Paris Olympics Winners Will Take Home a Piece of the Eiffel Tower

The gold, silver and bronze medals awarded at the 2024 Paris games will contain a hexagon-shaped piece of iron from the Eiffel Tower.

Gold medal with blue ribbon hangs from iron bar
Gold, silver and bronze medals for the upcoming games will include iron from the Eiffel Tower. Paris 2024/Cyril Masson

Winners of the 2024 Olympic and Paralympic Games won’t just make history—they’ll be bringing a piece of it back home with them. The medals for the upcoming games in Paris will feature pieces of iron taken from the Eiffel Tower, as unveiled today (Feb. 8) by the game’s organizers.

“We wanted these medals to be truly unique, to bear the Paris 2024 signature,” said Tony Estanguet, president of the Paris Olympics organizing committee, in a statement. “To achieve this, we married the strongest symbol of the Games, the medal, with the ultimate symbol of Paris and France around the world, the Eiffel Tower.”

Included on the back of the gold, silver and bronze medals, the iron pieces will be stripped of their brown paint, reshaped into hexagons to represent the outline of France and set with claws mirroring the Eiffel Tower’s rivets. The fragments slated to be incorporated into the medals were collected during past renovations to the monument, which was originally erected for the 1889 Universal Exhibition.

The 2024 Paris Olympics and Paralympics medals were designed by Chaumet, the 244-year-old French jewelry company that once counted Gustave Eiffel, the engineer behind the iconic tower, as one of its clients. Chaumet’s parent company is LVMH (LVMHF), the luxury conglomerate owned by billionaire Bernard Arnault and one of the largest sponsors for the upcoming Olympic and Paralympic Games.

Chaumet’s involvement marks “the first time in the history of the Olympic and Paralympic Games that a jeweler has designed the medals,” said Antoine Arnault, one of Arnault’s children and LVMH’s head of communications and image, in a statement. The medals will be produced by the Paris Mint, which also manufactured the medals for the 1924 Paris Games.

Eiffel’s Tower has been incorporated into the medal design in several ways

In an effort to bring the Olympic and Paralympic Games closer together, the medals for both games share one face—specifically, the reverse side adorned with the pieces of the Eiffel Tower. The ribbons attached to the medals will be decorated with a pattern inspired by the crosspieces of the tower.

Silver, gold and bronze medals hanging in a row
The front-face design of the Paralympic Game medals (far left) and Olympic Game medals (far right) differ, but the medals share a reverse face. Courtesy Paris 2024 Organizing Committee

The fronts of both medals will also incorporate the tower in their designs. For the Olympic awards, the tower will be depicted alongside Nike, the goddess of victory, and the Acropolis of Athens. The Paralympic medal will incorporate a low-angle view of the Eiffel Tower alongside “Paris” and “2024” written out in universal Braille in a nod to both accessibility for athletes with visual impairments and the writing system’s French inventor Louis Braille. Its edges will be engraved with lines referencing each medal’s placement—one for gold, two for silver and three for bronze.

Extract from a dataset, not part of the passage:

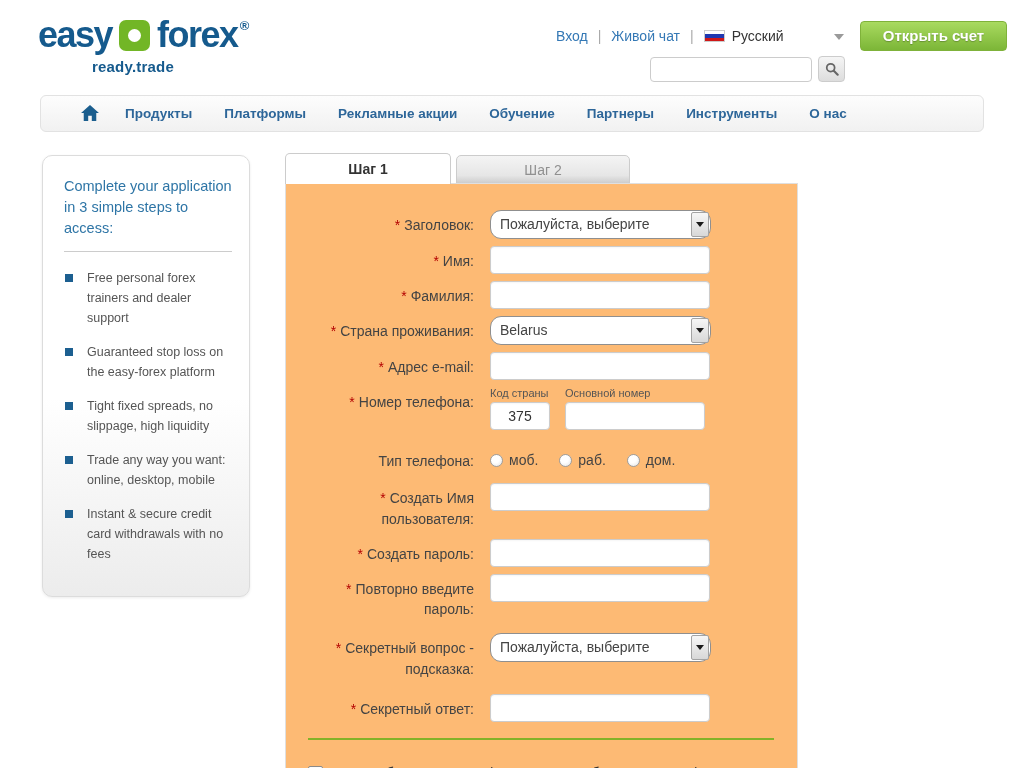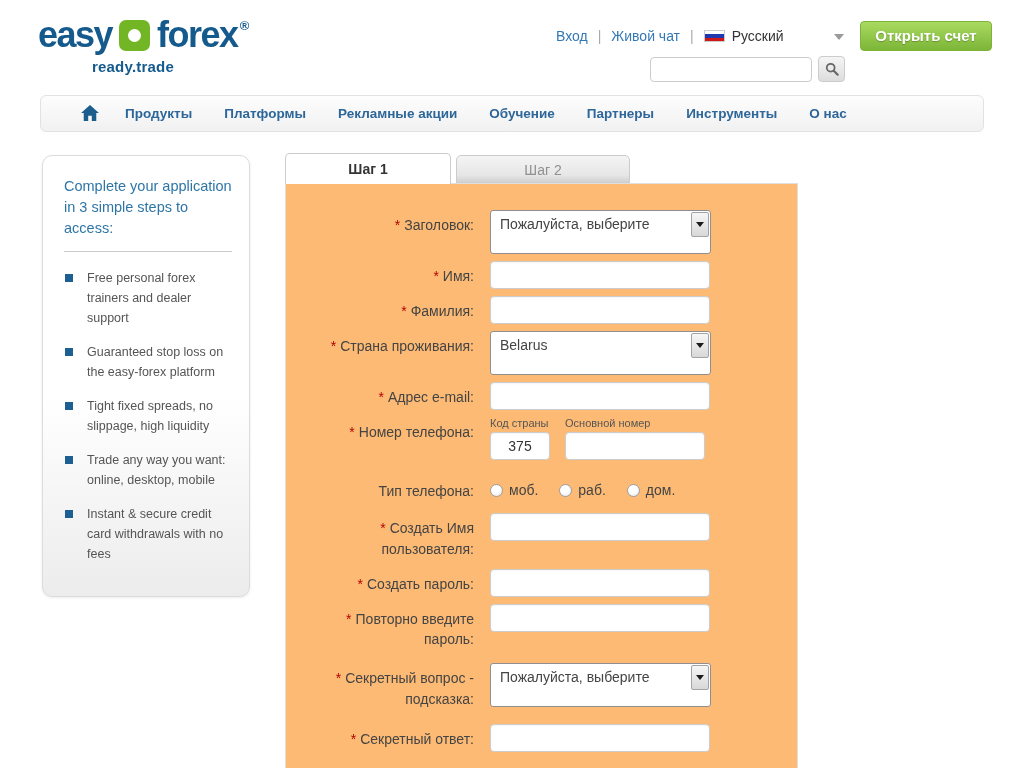"Открыть счет" .open-account { width: 132px -> 147px }
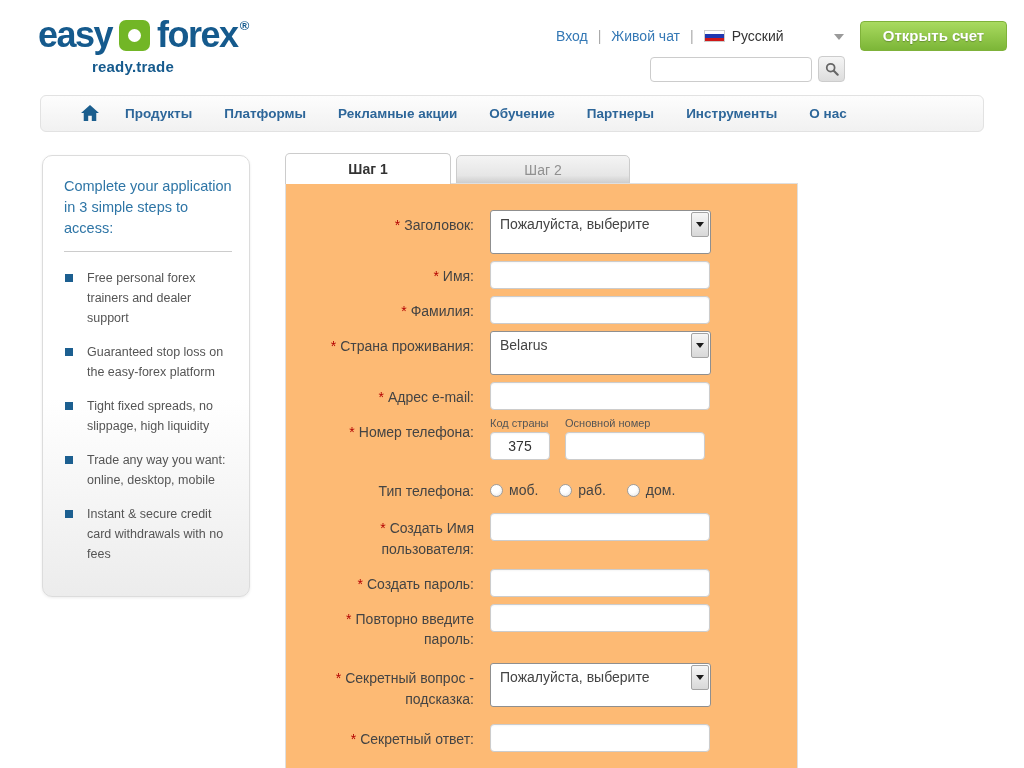"Пожалуйста, выберите" .sel { border-radius: 3px -> 11px; height: 44px -> 29px }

The evolution of Olympic medal design

Since the first modern Olympic Games in 1896, several rules have governed the design and production of Olympic medals. Between 1928 and 1972, Giuseppe Cassioli’s Trionfo design was the standard, used with only slight variations. But after more than four decades of medals that only varied by Olympic host and numeral, organizing committees began to create their own designs, often incorporating unique elements of the host nation’s culture.

The German Olympic Committee of 1928 was the first to vary the design on the reverse face of the medal, while the 1992 Summer Olympics in Barcelona, Spain was the first to award medals with an updated front face.

Like France, some nations have incorporated materials with cultural significance into medals. The medals given out at the Beijing 2008 Games were inlaid with a piece of jade, while those awarded during the Tokyo 2021 Games were created with metal extracted from recycled consumer waste collected across Japan. And the Pyeongchang 2018 Winter Games used ribbons featuring gapsa, a traditional South Korean fabric.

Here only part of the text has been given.